We can see this limitation in sharp relief by comparing it to a more powerful system: Second-Order Logic (SOL). In SOL, we are allowed to quantify not just over individual elements, but over sets of elements. This added power allows one to write an axiom (the "principle of induction") that is so strong it completely specifies the natural numbers. The second-order theory of arithmetic is categorical: its only model is, up to isomorphism, the standard natural numbers $\mathbb{N}$. There are no non-standard models, no uncountable models. The Löwenheim-Skolem theorems fail for SOL. This contrast teaches us that the strange world of non-standard models and relative infinities is a direct consequence of the specific expressive power of first-order logic.

This brings us to a truly magnificent conclusion, a capstone result known as Lindström's Theorem. We have seen two key properties of first-order logic: the Compactness Theorem (what is possible in every finite case is possible as a whole) and the Löwenheim-Skolem property. Lindström's theorem proves that these two properties are the essence of first-order logic. Any regular logic that extends first-order logic and possesses both of these properties can be no more expressive than first-order logic itself.
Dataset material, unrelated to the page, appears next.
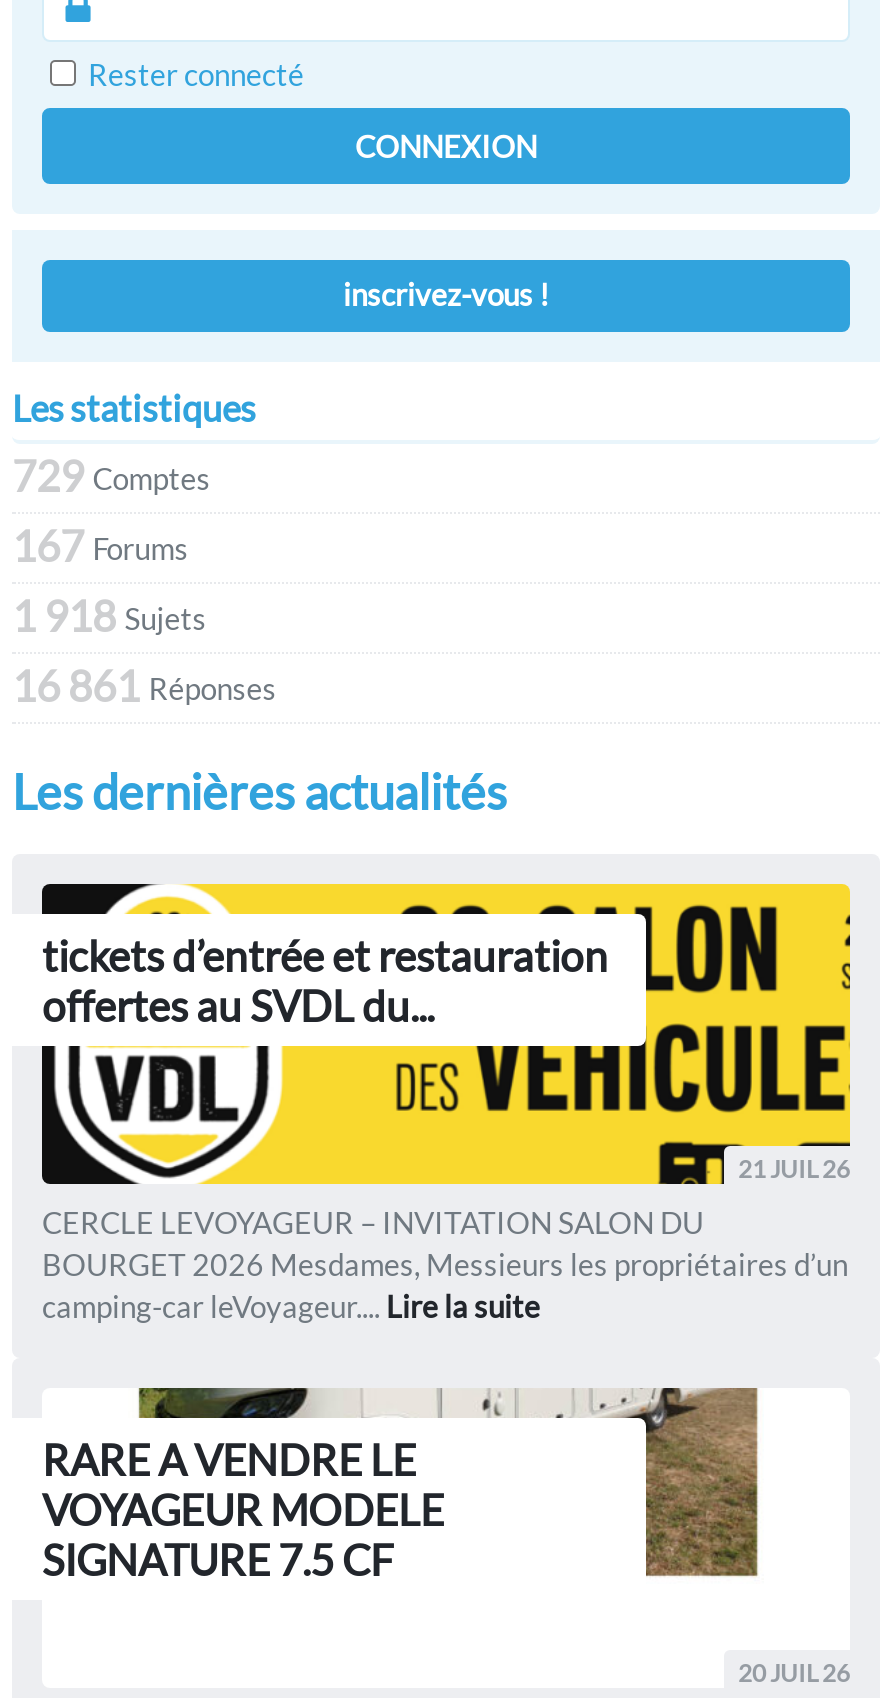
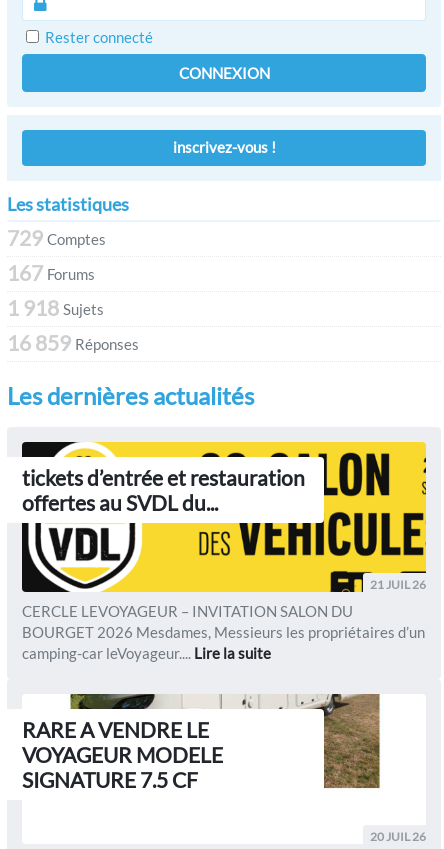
[12,660,276,710] 16 861 Réponses -> [7,330,139,355] 16 859 Réponses

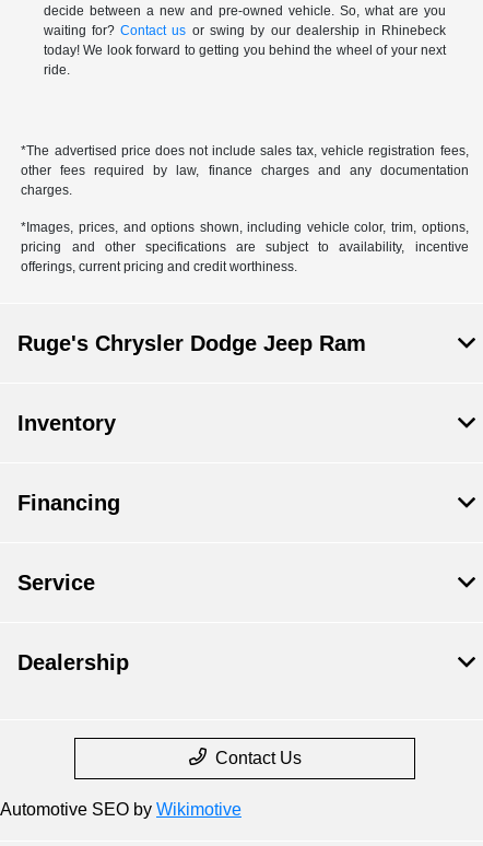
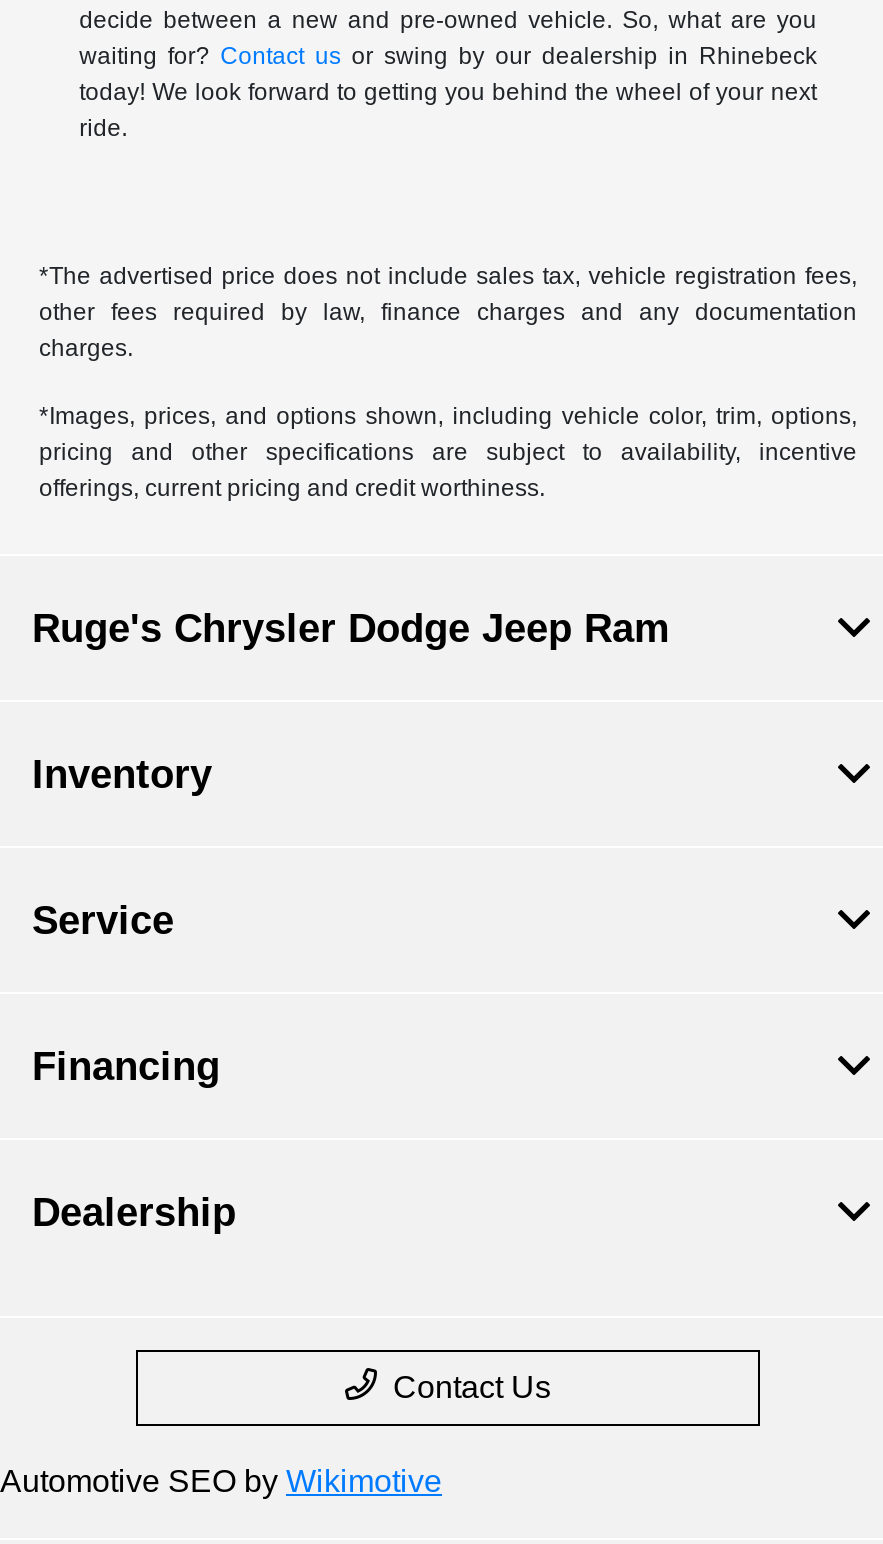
moved [17,490,120,514] -> [32,1043,220,1087]: Financing
moved [17,570,95,594] -> [32,897,174,941]: Service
This means that the "blind spot" of the Löwenheim-Skolem property is not an accident; it is inextricably tied to the power of compactness. Any logic enjoying both cannot express concepts like "finiteness" or "well-ordering" with a single sentence, because first-order logic cannot. The Upward Löwenheim-Skolem theorem is not just some isolated curiosity. It is part of the very fingerprint of first-order logic, the most widely used logical system for formalizing mathematics. It is a fundamental feature of the world as seen through the lens we have chosen to use. It shows us that every description is a doorway to an infinite spectrum of possibilities, a testament to the boundless creativity inherent in the mathematical universe.